- [Given records]
——
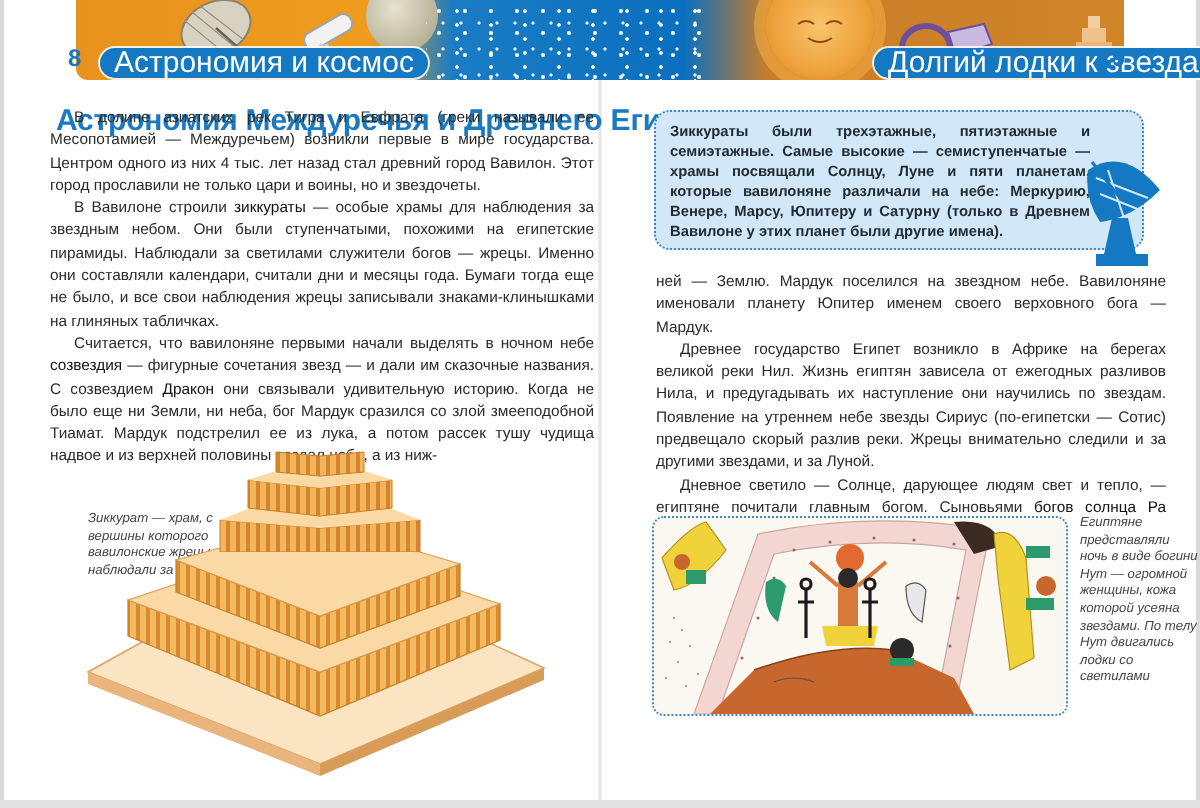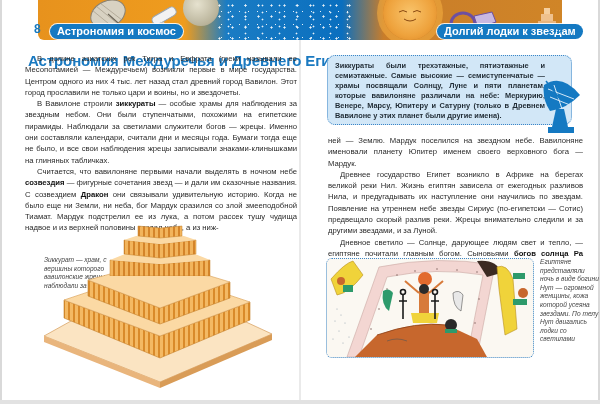"Астрономия и космос" .pill { font-size: 11px -> 15px; font-weight: bold -> normal }
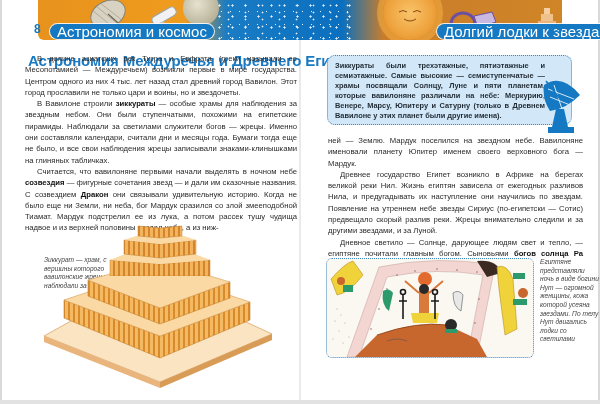"зиккураты" .col b { font-weight: bold -> normal }
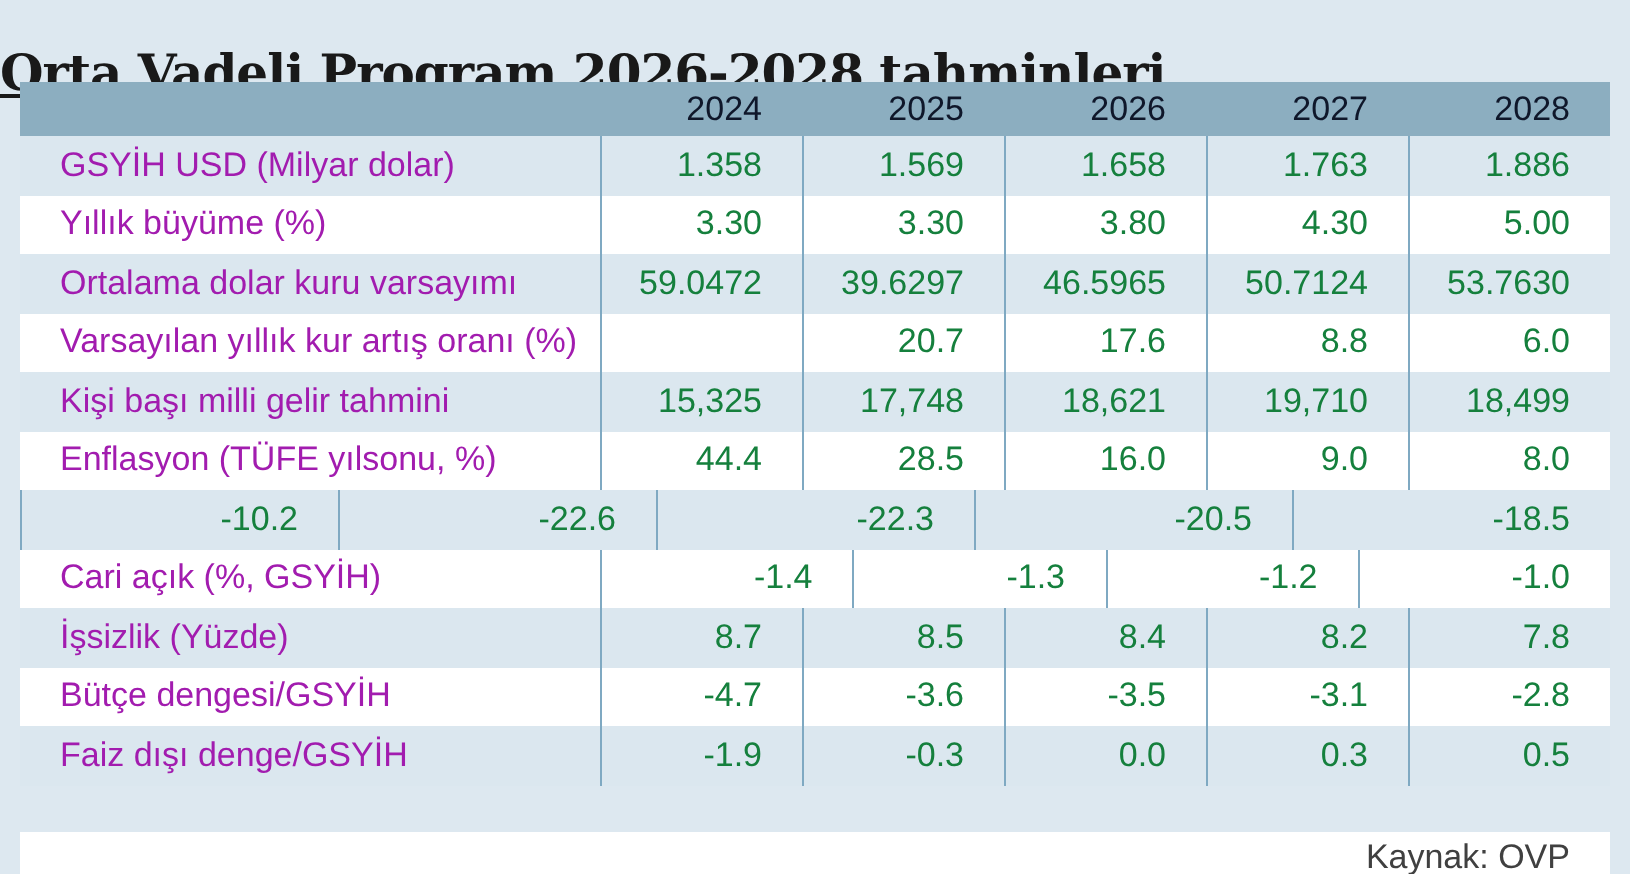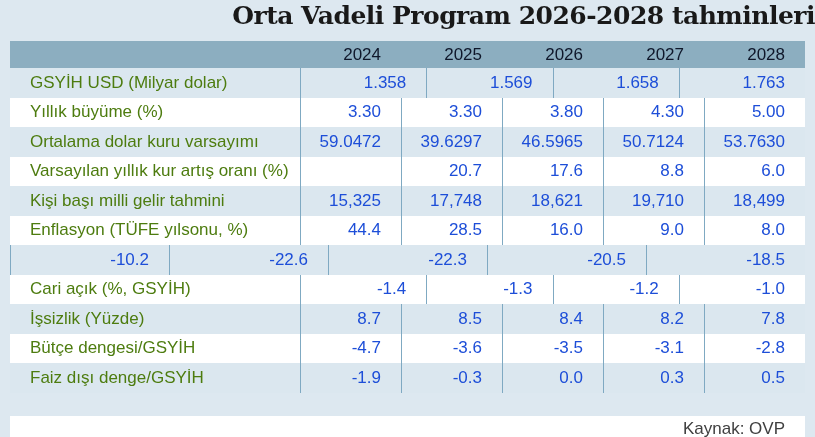"Orta Vadeli Program 2026-2028 tahminleri" .title { padding-top: 1px -> 22px; text-align: right -> left; text-decoration: none -> underline }
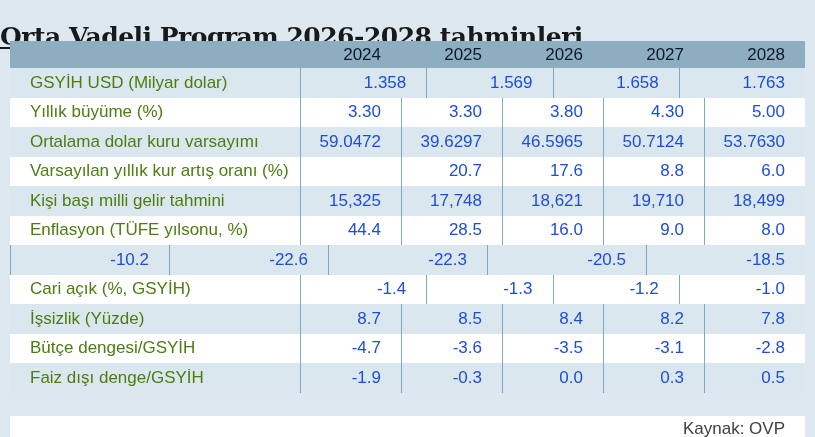"GSYİH USD (Milyar dolar)" .label-cell { color: #4d7c0f -> #a21caf }
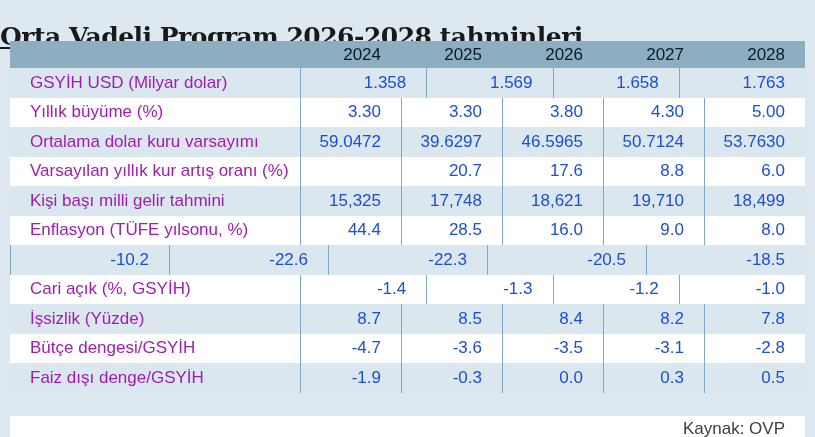"1.358" .value-cell { color: #1d4ed8 -> #15803d }
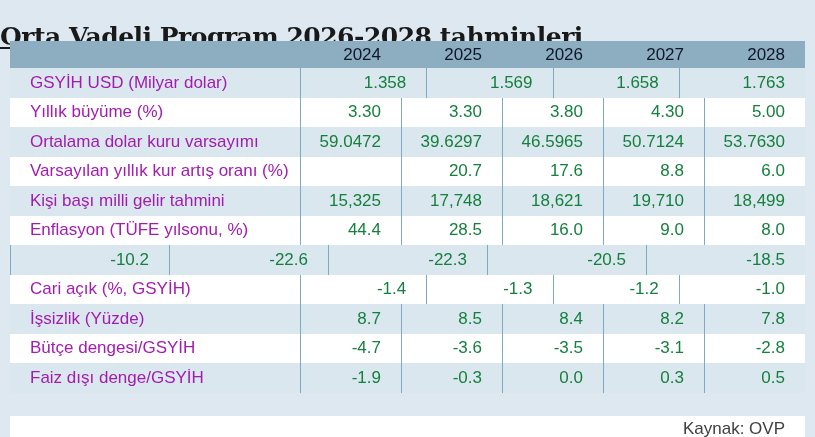"1.886" div.value-cell { html: none -> <div>1.886</div> }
——
Take the line containing "Vadeli Program 2026-2028" and every line after it through the end of the data, and write them out exactly, with no pictures.

"Orta Vadeli Program 2026-2028 tahminleri" .title { padding-top: 1px -> 22px; text-align: right -> left; text-decoration: none -> underline }
"GSYİH USD (Milyar dolar)" .label-cell { color: #4d7c0f -> #a21caf }
"1.358" .value-cell { color: #1d4ed8 -> #15803d }
"1.886" div.value-cell { html: none -> <div>1.886</div> }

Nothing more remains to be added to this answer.